Mutazioni del DNA. Le varie classi di mutazioni. Mutazioni spontanee e indotte da agenti chimici e fisici. Meccanismi di riparazione del DNA. Mutazioni somatiche e cancro.

Ereditarietà e Mendelismo. Definizione di fenotipo, genotipo, locus, gene, allele dominante e recessivo, omozigote ed eterozigote. Leggi di Mendel. Segregazione degli alleli e assortimento indipendente dei geni. Relazione tra geni e cromosomi: indipendenza e associazione; ricombinazione genica. Genetica dei gruppi sanguigni ABO e Rh.

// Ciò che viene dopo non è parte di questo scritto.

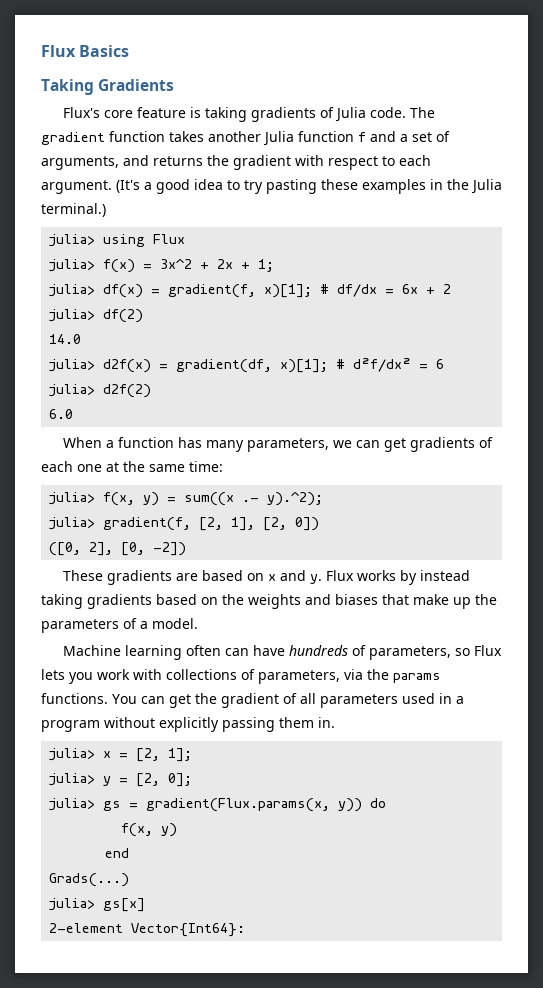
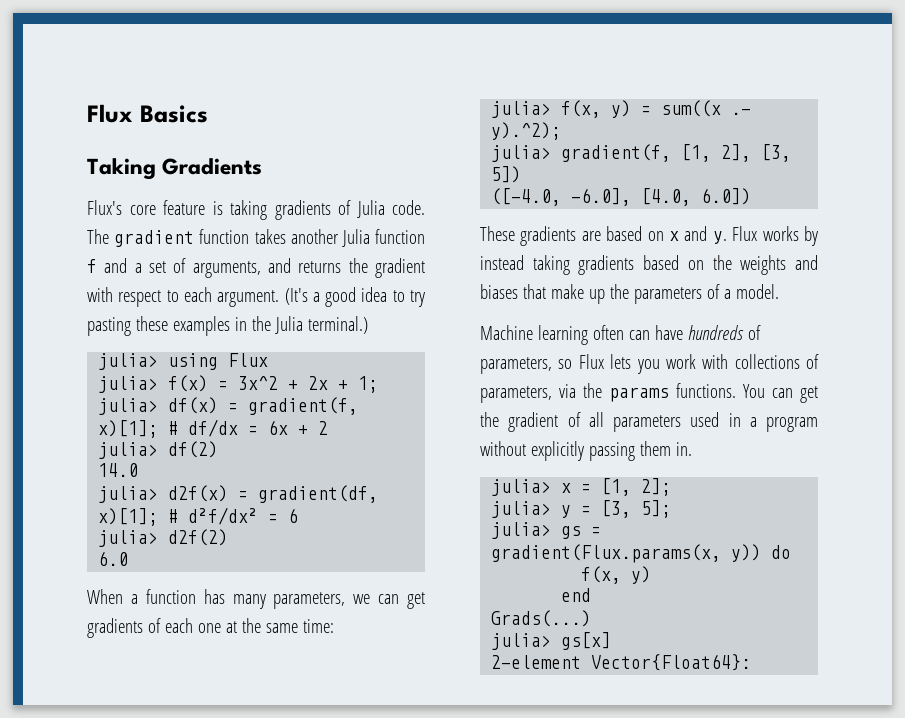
[199,517,320,531] [49,542,187,556] [2, 1], [2, 0]) // ([0, 2], [0, -2]) -> [681,144,792,162] [491,166,522,183] [491,188,752,206] [1, 2], [3, 5]) // ([-4.0, -6.0], [4.0, 6.0])
[136,748,193,762] [2, 1]; -> [601,478,672,496] [1, 2];
[136,773,193,787] [2, 0]; -> [601,500,672,518] [3, 5];
[131,923,246,937] Vector{Int64}: -> [591,654,752,671] Vector{Float64}:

Modalità di trasmissione dell'informazione genetica: ereditarietà autosomica (dominante e recessiva) e legata al sesso (dominante e recessiva). Cenni sulla trasmissione di caratteri complessi. Esempi di Malattie genetiche ed ereditarie. Estensioni della genetica mendeliana: penetranza, espressività, dominanza incompleta e codominanza, allelia multipla, epistasi, eredità poligenica, eredità mitocondriale, influenza dell’ambiente.

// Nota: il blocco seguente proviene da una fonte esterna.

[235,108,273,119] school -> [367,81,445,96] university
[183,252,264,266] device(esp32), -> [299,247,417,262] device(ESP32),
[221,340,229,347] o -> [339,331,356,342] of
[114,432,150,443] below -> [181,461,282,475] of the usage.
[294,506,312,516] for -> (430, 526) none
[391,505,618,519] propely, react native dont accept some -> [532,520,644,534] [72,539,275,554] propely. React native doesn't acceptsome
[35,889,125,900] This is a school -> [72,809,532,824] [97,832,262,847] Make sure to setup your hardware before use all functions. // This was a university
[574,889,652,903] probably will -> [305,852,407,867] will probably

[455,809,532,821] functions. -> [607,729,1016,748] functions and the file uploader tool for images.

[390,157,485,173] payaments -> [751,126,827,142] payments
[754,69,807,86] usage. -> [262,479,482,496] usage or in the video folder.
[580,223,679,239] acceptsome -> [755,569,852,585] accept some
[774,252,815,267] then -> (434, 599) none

La frequenza al corso è obbligatoria, nei modi specificati nel regolamento didattico del corso di laurea. Le modalità didattiche adottate per l'insegnamento consistono in lezioni frontali dedicate alla trasmissione delle conoscenze previste dal programma e mirate al raggiungimento degli obiettivi del corso.
Per ciascun modulo, lo studente può utilizzare, a sua scelta, uno dei testi consigliati. Potranno inoltre essere proposte integrazioni di approfondimento sulla piattaforma e-Learning di ateneo, alla pagina dedicata all'insegnamento.
Durante tutto l'anno accademico è disponibile, in orario flessibile, il ricevimento personale degli studenti, previo appuntamento da richiedere via mail o telefono direttamente al docente.

Testi di riferimento
Autore Titolo Casa editrice Anno ISBN Note
Solomon, Martin, Martin, Berg Elementi di Biologia (Edizione 7) EdiSES 2017 978-88-7959-938-2
Sadava, Hillis, Craig Heller, Hacker Elementi di Biologia e Genetica (Edizione 5) Zanichelli 2019 9788808820655

Modalità d'esame

La valutazione dello studente prevede una prova scritta, basata sui contenuti didattici di tutto il corso, in cui vengono proposte sia domande a risposta multipla che domande aperte. Per accedere all’esame è necessario aver prima assolto gli eventuali debiti formativi relativi ai saperi minimi di biologia.
Per superare l’esame gli studenti dovranno dimostrare: di aver appreso le conoscenze degli argomenti in programma; capacità di ragionamento e rielaborazione individuale delle nozioni acquisite; precisione e capacità di sintesi nel rispondere alle domande aperte, di essere in grado di esporre le proprie argomentazioni in modo preciso, con chiarezza, valutazione critica e linguaggio scientifico appropriato.
Il voto è attribuito mediante punteggio espresso in trentesimi. L'esame del modulo di Biologia Applicata si ritiene superato e mantenuto valido entro l'Anno Accademico, ovvero entro e non oltre la sessione autunnale, se la valutazione è maggiore o uguale a 18 trentesimi.